Des heures à rallonge, une administration labyrinthique, une attente d’instantanéité : les artisans du BTP vivent sous haute tension. Le dernier Baromètre Artisanté 2025 lève le voile sur un mal invisible, celui de la charge mentale avec une accélération et une compression des vies travaillées et connectées.
Malgré une légère amélioration du rythme de travail, les dirigeants des entreprises artisanales du bâtiment et du paysage demeurent sous tension. C’est ce que révèle la 11e édition du baromètre Artisanté, réalisé par la Capeb , l’Iris-ST et la CNATP.
En 2024, 19 % des chefs d’entreprise artisanale déclarent encore travailler plus de 60 heures par semaine. Une proportion en légère baisse – ils étaient 23 % en 2022 – mais qui reste significative. Plus nombreux à prendre des congés, ils ne décrochent pourtant jamais vraiment : 57 % d’entre eux consultent leurs mails tous les jours, même en vacances. Et 54 % estiment ne pas avoir le choix. Entre pression des clients, attentes des fournisseurs et urgences multiples, l’immédiateté devient la norme.
L’administratif, poids mort de la productivité
Cette exigence permanente se double d’un mal bien plus insidieux : la surcharge administrative. Chaque année, elle revient dans le trio de tête des sources de stress, aux côtés de la charge de travail et du poids des responsabilités. Le diagnostic est clair : les artisans passent trop de temps à gérer des tâches non productives, souvent complexes et chronophages. « Dans nos petites structures, toutes les responsabilités reposent sur une seule personne », rappelle Pascal Rineau, président de la CNATP. Depuis plusieurs années, la part d’activité consacrée aux tâches administratives non productives ne cesse d’augmenter, dans un environnement de plus en plus procédurier. À cela s’ajoutent l’évolution des attentes des clients, de plus en plus pressés, les difficultés de trésorerie, l’incertitude des carnets de commandes et un climat politique instable qui accentue la pression. »

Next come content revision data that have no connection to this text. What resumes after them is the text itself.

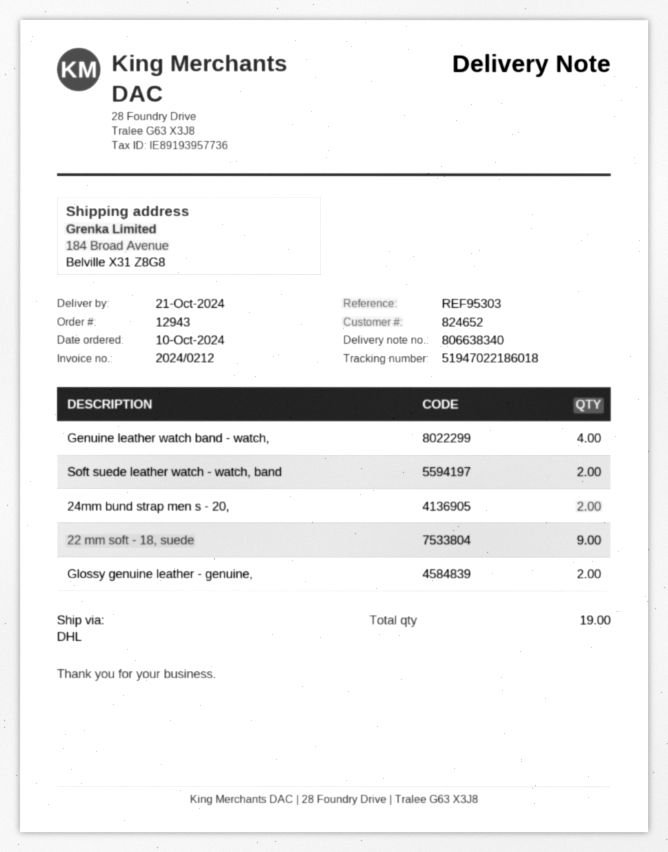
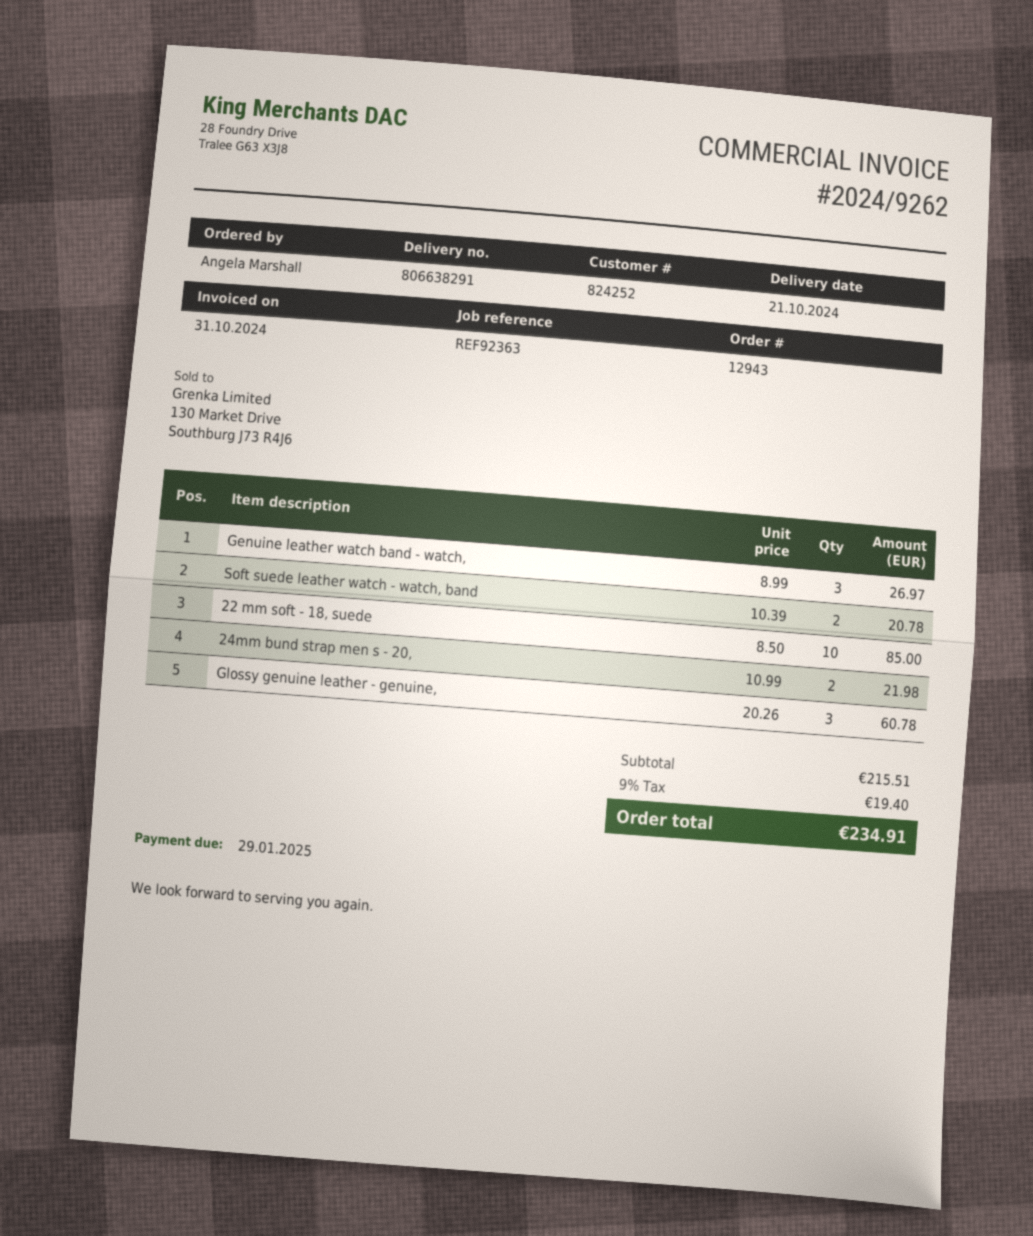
delivery note number: 806638340 -> 806638291
invoice number: 2024/0212 -> 2024/9262
customer number: 824652 -> 824252
reference: REF95303 -> REF92363
Genuine leather watch band - watch,: 4 -> 3
22 mm soft - 18, suede: 9 -> 10
Glossy genuine leather - genuine,: 2 -> 3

Ce baromètre, basé sur les réponses de 3 029 dirigeants, met aussi en lumière une autre forme de pression : l’incertitude économique. Si 41 % des sondés se disent optimistes pour l’avenir – un léger mieux par rapport à 2023 –, beaucoup expriment leurs craintes face à la fragilité de leur entreprise. La conjoncture politique tendue du début d’année, couplée à une loi de finances instable ont freiné les capacités d’anticipation. Pour beaucoup, la pérennité de leur activité est en jeu.
L’artisan superman, mais à quel prix ?
Et pourtant, dans cet environnement contraint, la passion reste intacte. Près de 70 % des chefs d’entreprise déclarent être totalement épanouis dans leur métier. L’attachement à leur savoir-faire, à leurs équipes, à leur autonomie professionnelle demeure un moteur puissant. Même si l’épuisement guette. Jean-Christophe Repon, président de la Capeb, alerte : « La charge mentale des chefs d’entreprise est bien réelle, alimentée par l’immédiateté, la complexité administrative et le manque d’accompagnement. Il est urgent d’apporter des réponses concrètes. »
Un frémissement, enfin : les langues commencent à se délier. Les dirigeants osent davantage parler de leurs difficultés, y compris psychiques. C’est un pas, timide mais essentiel. Pourtant, peu franchissent le seuil d’un accompagnement professionnel. Le trop-plein, souvent, c’est le conjoint ou la conjointe qui l’encaisse. Une solidarité de l’ombre, précieuse mais insuffisante.
Ce que révèle ce baromètre, c’est que les artisans aiment profondément leur métier, mais ne veulent plus le payer de leur santé.